A missão de Beseda e do seu DOI era superintender as conexões com serviços similares internacionais, incluindo norte-americanos, com o departamento a ser o ramo de informações externas do FSB e a coordenar operações, incluindo políticas, para manter as nações vizinhas da Rússia, incluindo a Ucrânia, sob a influência de Moscovo, com os seus operacionais a serem vistos da Bielorrússia à Moldova e à Abkhazia, na Georgia.

A Ucrânia foi sempre um dos alvos principais do DOI sendo palco de um episódio caricato em junho de 2010, quando uma falsificação de informações para opor a Ucrânia e o Turquemenistão foi tão bem sucedida que enganou até mesmo os serviços russos de espionagem, os SVR.

Para Sergei Beseda este foi um motivo de orgulho. Tinham na verdade sido os seus serviços a lançarem o website lubyanskayapravda.com, ou ‘a verdade sobre o Lubyanka’ [sede dos FSB] supostamente de revelação de documentos ultra secretos, uma série deles assinados pelo próprio Beseda e dirigidos a Putin.

Entre a documentação encontrava-se um relatório dos serviços secretos ucranianos, completamente forjado, onde se sugeria que Kiev tinha estado a financiar a oposição do Turquemenistão. O DOI forneceu-o aos media ucranianos, enganando os SVR. Sergei Beseda escapou incólume.
Beseda sai do anonimato
Apesar destes sucessos, o 5º Serviço e o seu comandante escapavam ainda aos radares dos serviços de espionagem internacionais. Quatro anos depois isso mudou, com Beseda a tornar-se por direito próprio alvo de sanções europeias e norte-americanas.

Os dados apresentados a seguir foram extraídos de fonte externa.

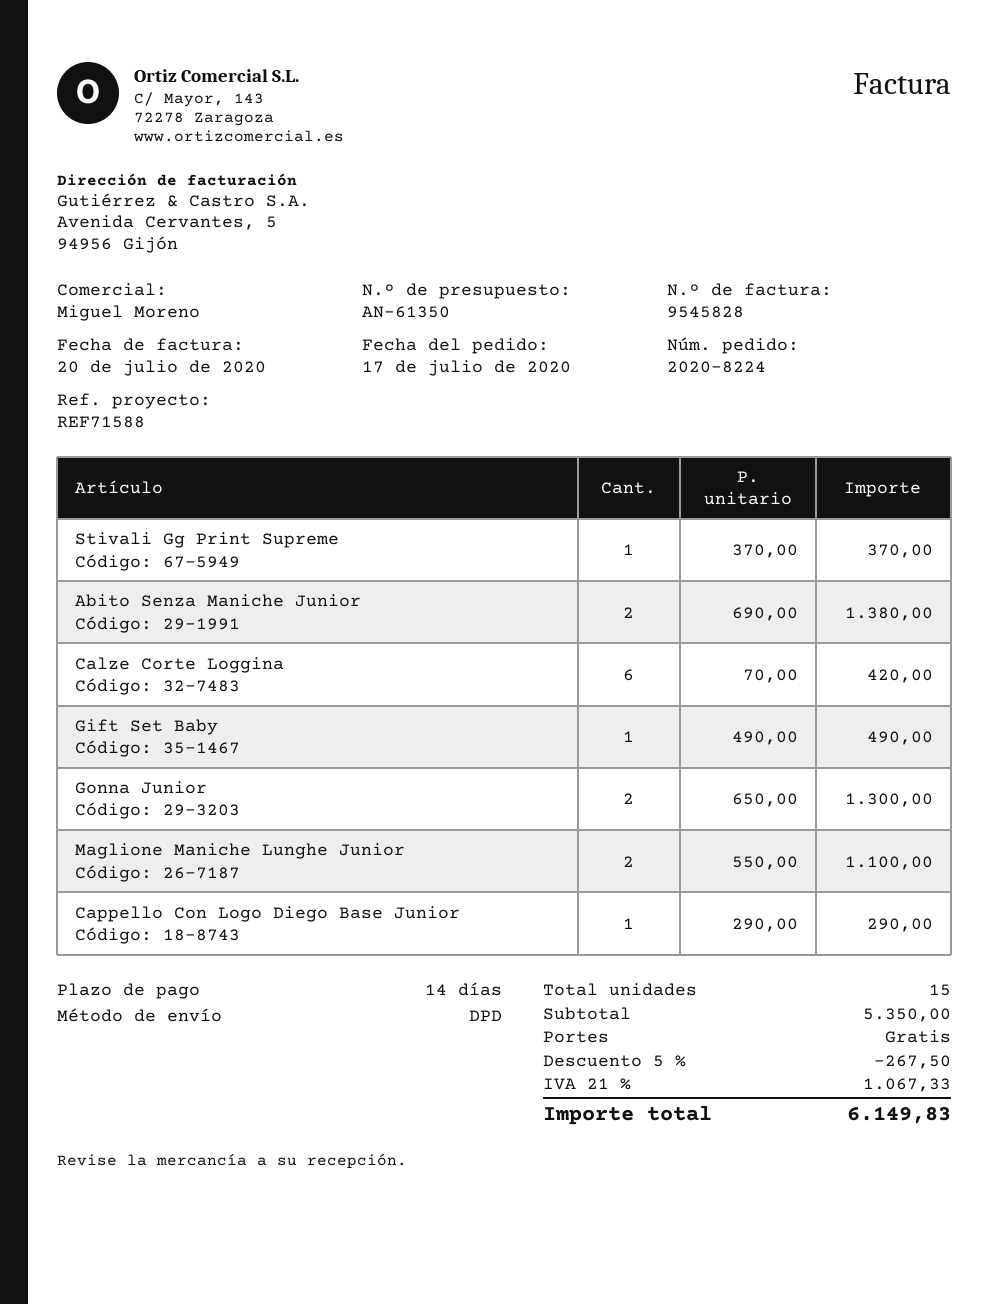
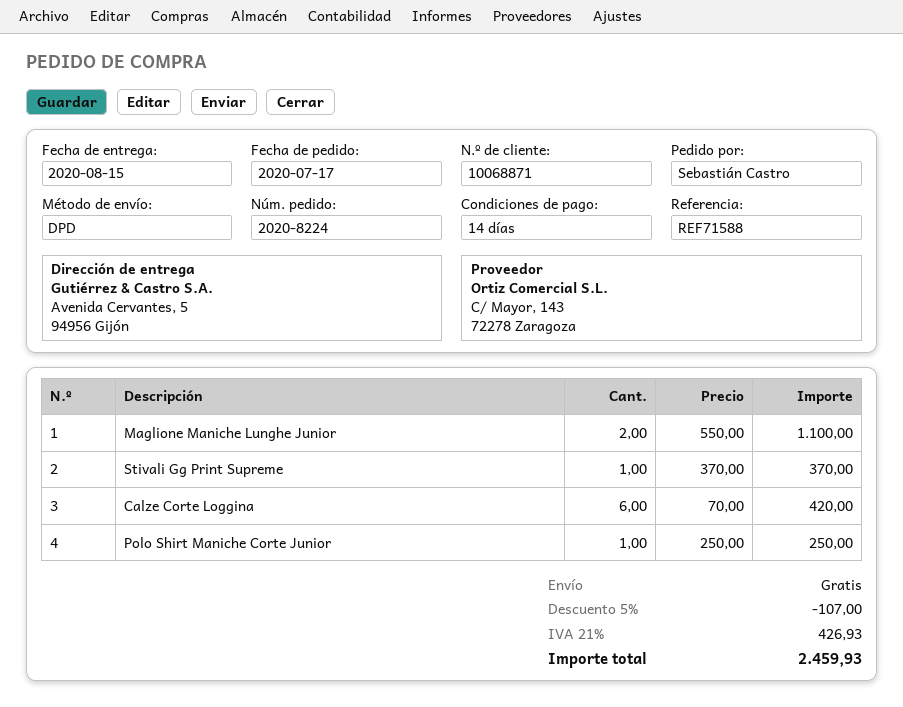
Abito Senza Maniche Junior: 2 x 690.00 = 1380.00 -> none
Gift Set Baby: 1 x 490.00 = 490.00 -> none
Gonna Junior: 2 x 650.00 = 1300.00 -> none
Cappello Con Logo Diego Base Junior: 1 x 290.00 = 290.00 -> none
Polo Shirt Maniche Corte Junior: none -> 1 x 250.00 = 250.00
discount: 5% = 267.50 -> 5% = 107.00
tax: 21% = 1067.33 -> 21% = 426.93
total: 6149.83 -> 2459.93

Em 20 e 21 de fevereiro de 2014 o responsável pelas operações do DOI foi visto em Kiev, durante a revolução da praça Maidan, quando dezenas de manifestantes desarmados foram abatidos a tiro.

Em abril do mesmo ano, o Ministério dos Negócios Estrangeiros da Ucrânia pediu aos FSB para questionar Beseda, “no âmbito do pré-investigação aos procedimentos criminais cometidos durante os eventos massivos ocorridos em Kiev no período” da presença de Beseda.

Os FSB reconheceram que o coronel-general tinha estado em Kiev naquelas datas mas apenas para supervisionar a segurança da embaixada russa, versão mal aceite pelos ucranianos. O departamento do Tesouro norte-americano afirmou depois que, em 2014, o FSB tinha estado envolvido no “financiamento e apoio de atividades separatistas na Crimeia e no leste da Ucrânia”.

Apesar do escândalo, nada beliscou o 5º Serviço ou o seu comando e ambos continuaram responsáveis pelas informações sobre a Ucrânia, pela implantação de uma rede de espiões e por operações subversivas.

Foram por isso os principais responsáveis pelo fornecimento das informações que serviram de base ao planeamento da guerra iniciada em 24 de fevereiro de 2022, com Vladimir Putin a confiar cegamente no que lhe era transmitido.

A maioria dos analistas ocidentais refere que o presidente russo foi vítima da sua própria arrogância e do medo instilado ao seu redor.

“É difícil imaginar algum alto responsável do setor de informações a falar com o Putin e a não lhe dizer o que ele quer ouvir, sobretudo se é uma crença profunda, como as de Putin quanto à Ucrânia”, referiu Jeffrey Edmonds.